=== SOURCE DATA ===

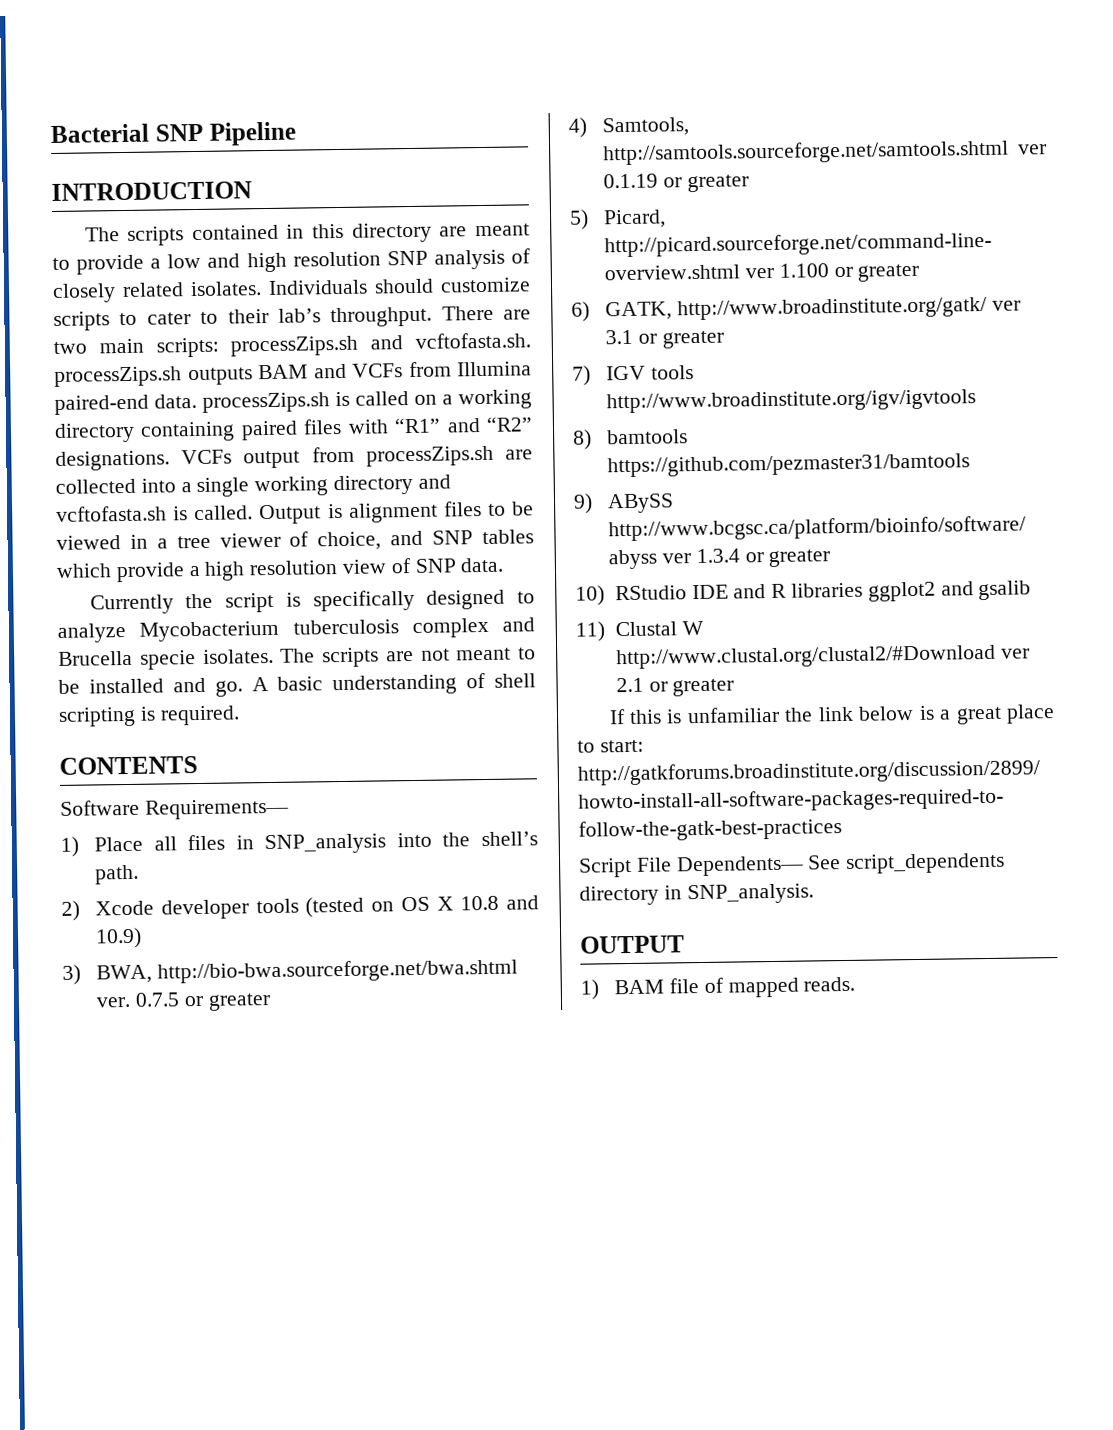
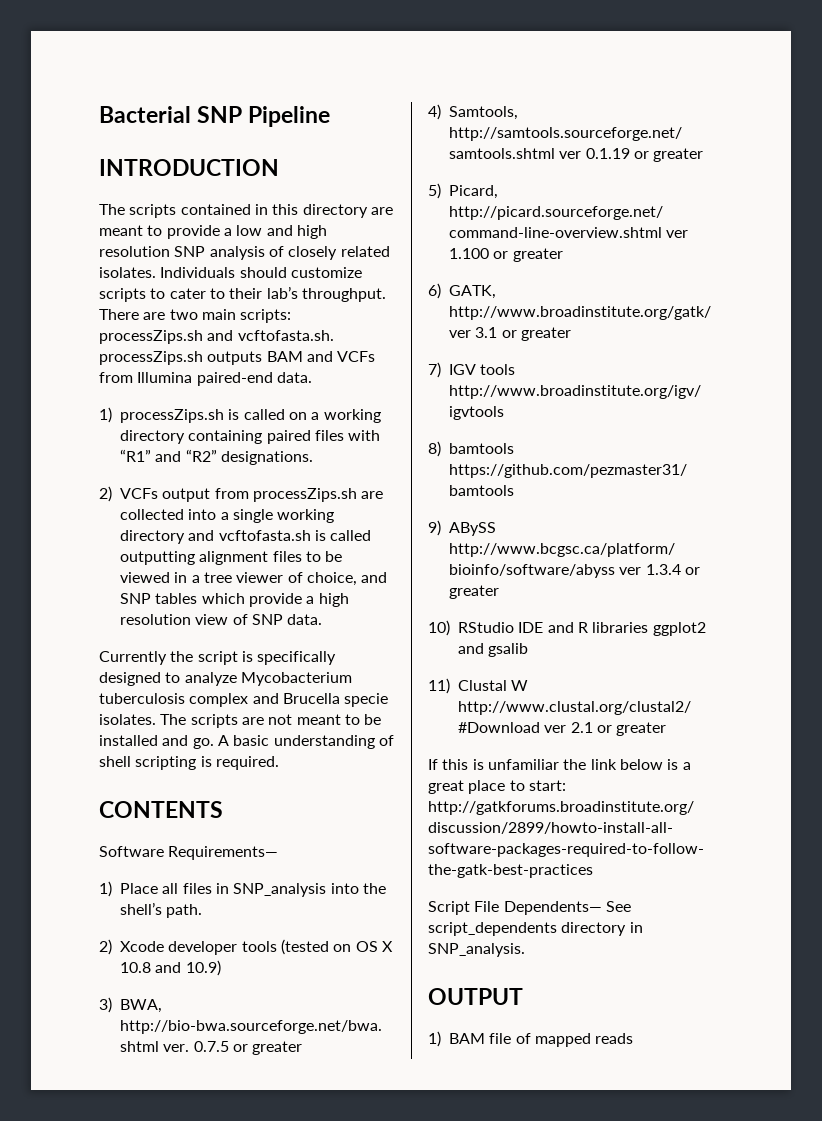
- processZips.sh and vcftofasta.sh. processZips.sh outputs BAM and VCFs from Illumina paired-end data. processZips.sh is called on a working directory containing paired files with “R1” and “R2” designations. VCFs output from processZips.sh are collected into a single working directory and vcftofasta.sh is called. Output is alignment files to be viewed in a tree viewer of choice, and SNP tables which provide a high resolution view of SNP data.
+ processZips.sh and vcftofasta.sh. processZips.sh outputs BAM and VCFs from Illumina paired-end data.
+ 1) processZips.sh is called on a working directory containing paired files with “R1” and “R2” designations.
+ 2) VCFs output from processZips.sh are collected into a single working directory and vcftofasta.sh is called outputting alignment files to be viewed in a tree viewer of choice, and SNP tables which provide a high resolution view of SNP data.
- 1) BAM file of mapped reads.
+ 1) BAM file of mapped reads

===

Each line above, from the one that contains "- 1) BAM file of mapped reads." to the last line of the records, should be repeated exactly. Leave out all others.

- 1) BAM file of mapped reads.
+ 1) BAM file of mapped reads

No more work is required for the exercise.